Material shown
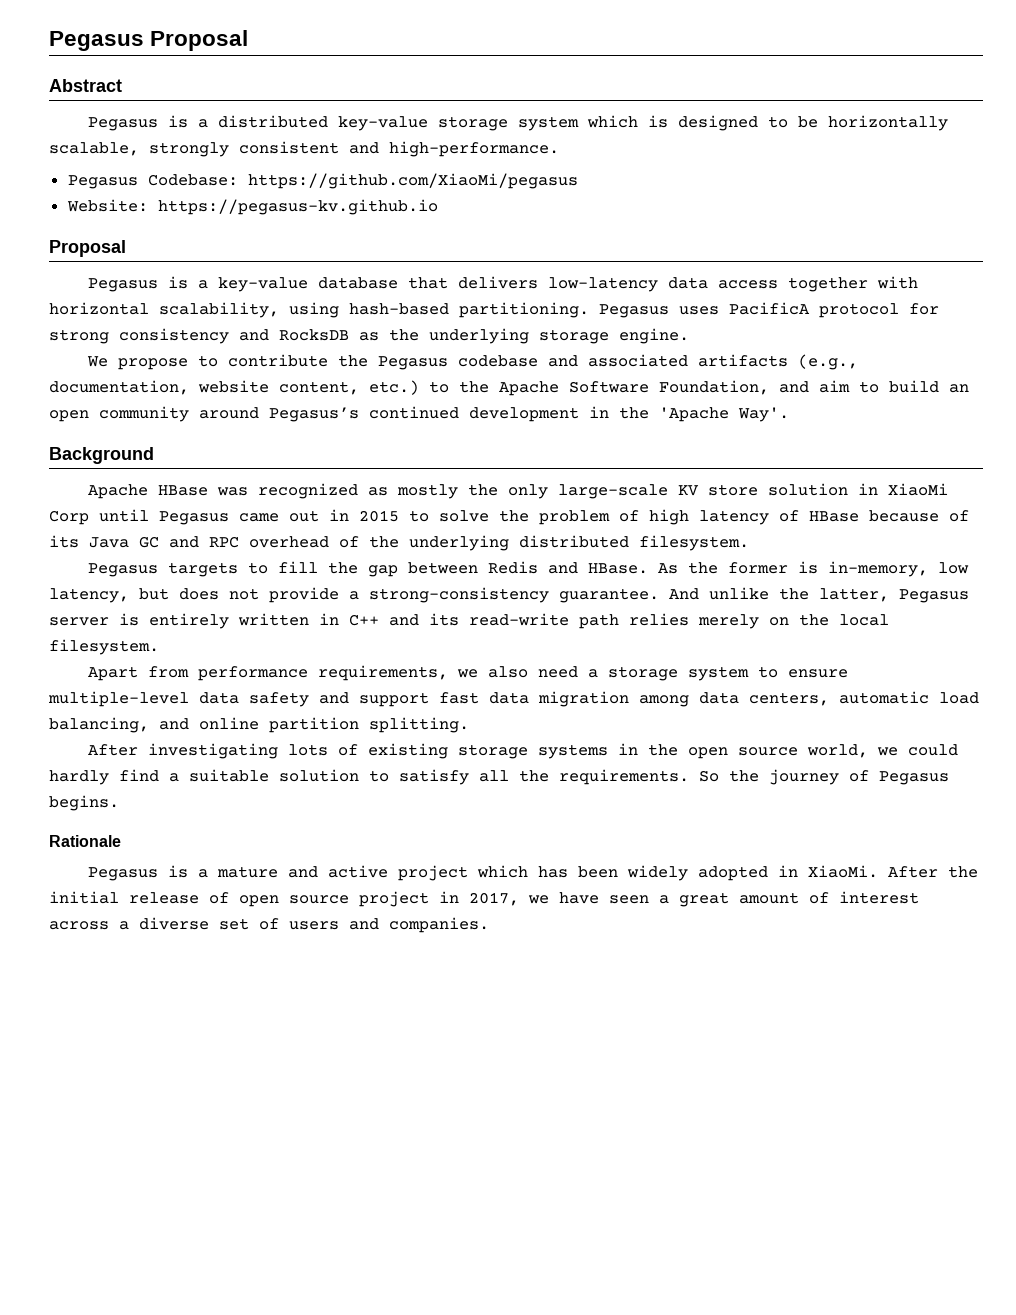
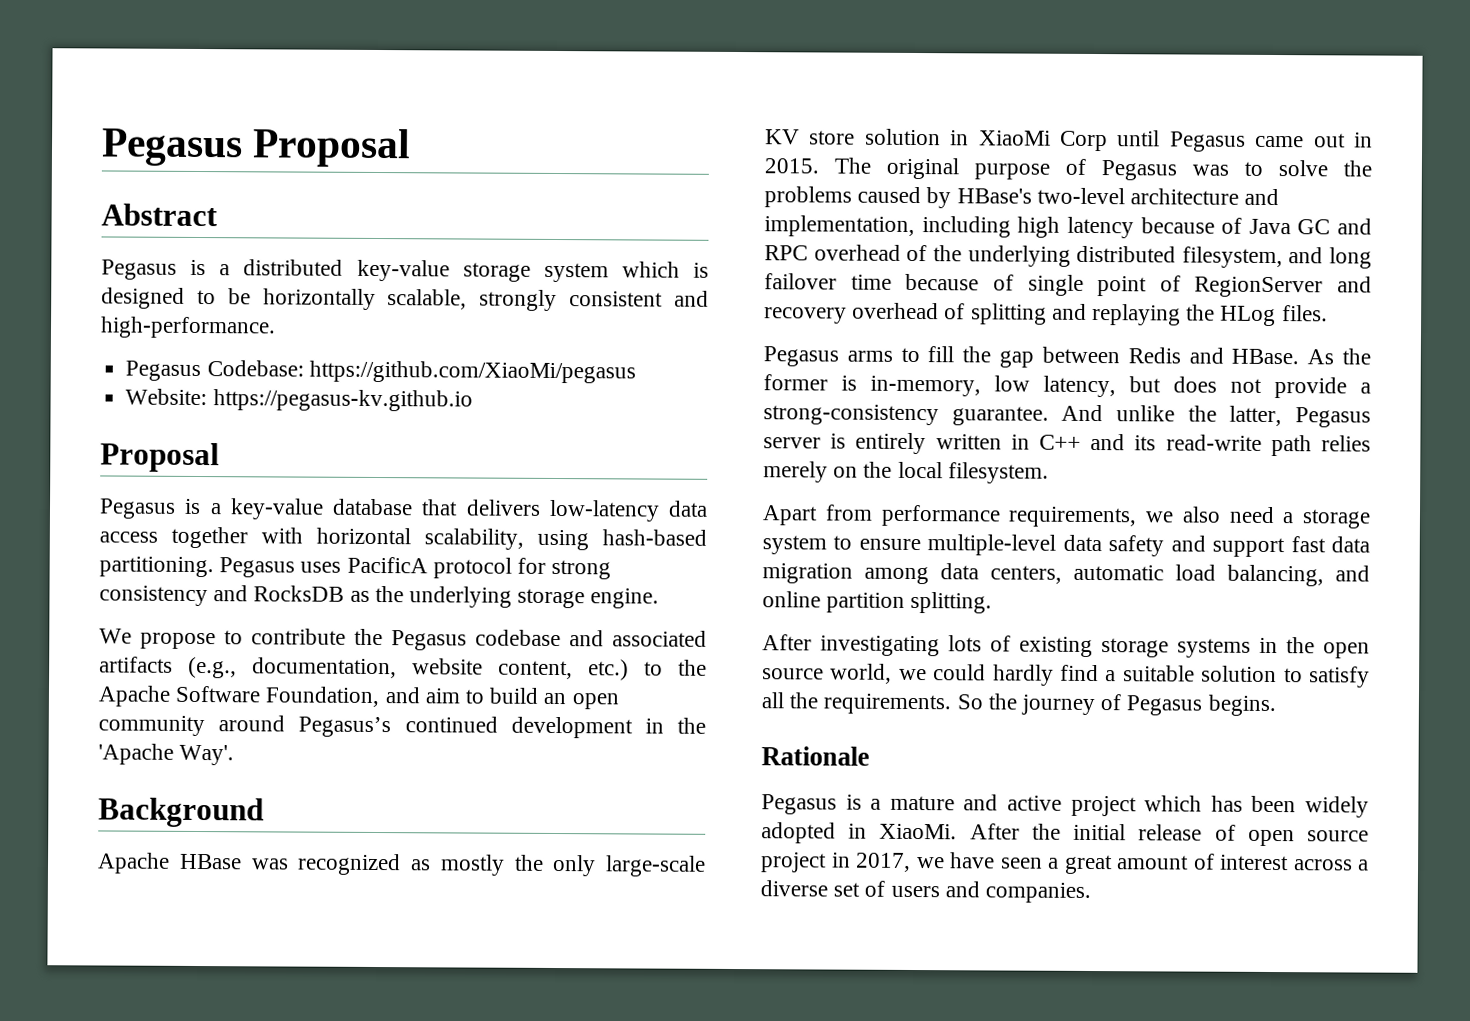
- Apache HBase was recognized as mostly the only large-scale KV store solution in XiaoMi Corp until Pegasus came out in 2015 to solve the problem of high latency of HBase because of its Java GC and RPC overhead of the underlying distributed filesystem.
- Pegasus targets to fill the gap between Redis and HBase.
+ Apache HBase was recognized as mostly the only large-scale KV store solution in XiaoMi Corp until Pegasus came out in 2015. The original purpose of Pegasus was to solve the problems caused by HBase's two-level architecture and implementation, including high latency because of Java GC and RPC overhead of the underlying distributed filesystem, and long failover time because of single point of RegionServer and recovery overhead of splitting and replaying the HLog files.
+ Pegasus arms to fill the gap between Redis and HBase.

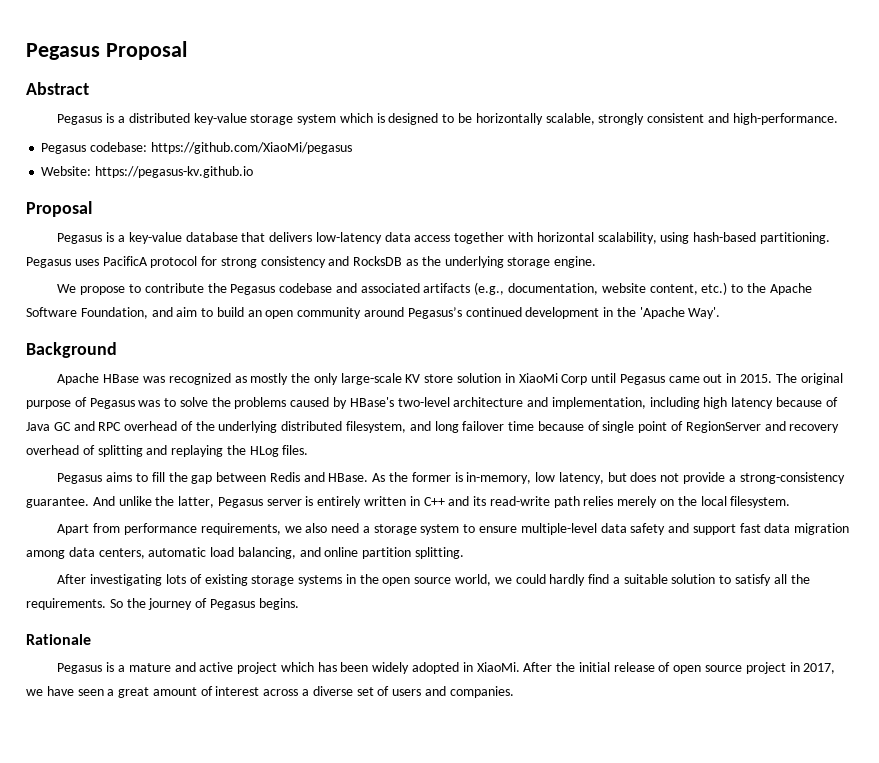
- Pegasus Codebase: https://github.com/XiaoMi/pegasus
+ Pegasus codebase: https://github.com/XiaoMi/pegasus
- Pegasus arms to fill the gap between Redis and HBase.
+ Pegasus aims to fill the gap between Redis and HBase.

Problem description
Restate word for word every line from the top of the entries above to the line with "- Pegasus targets", inclusive, and skip any pictures.

Finished exercise
- Apache HBase was recognized as mostly the only large-scale KV store solution in XiaoMi Corp until Pegasus came out in 2015 to solve the problem of high latency of HBase because of its Java GC and RPC overhead of the underlying distributed filesystem.
- Pegasus targets to fill the gap between Redis and HBase.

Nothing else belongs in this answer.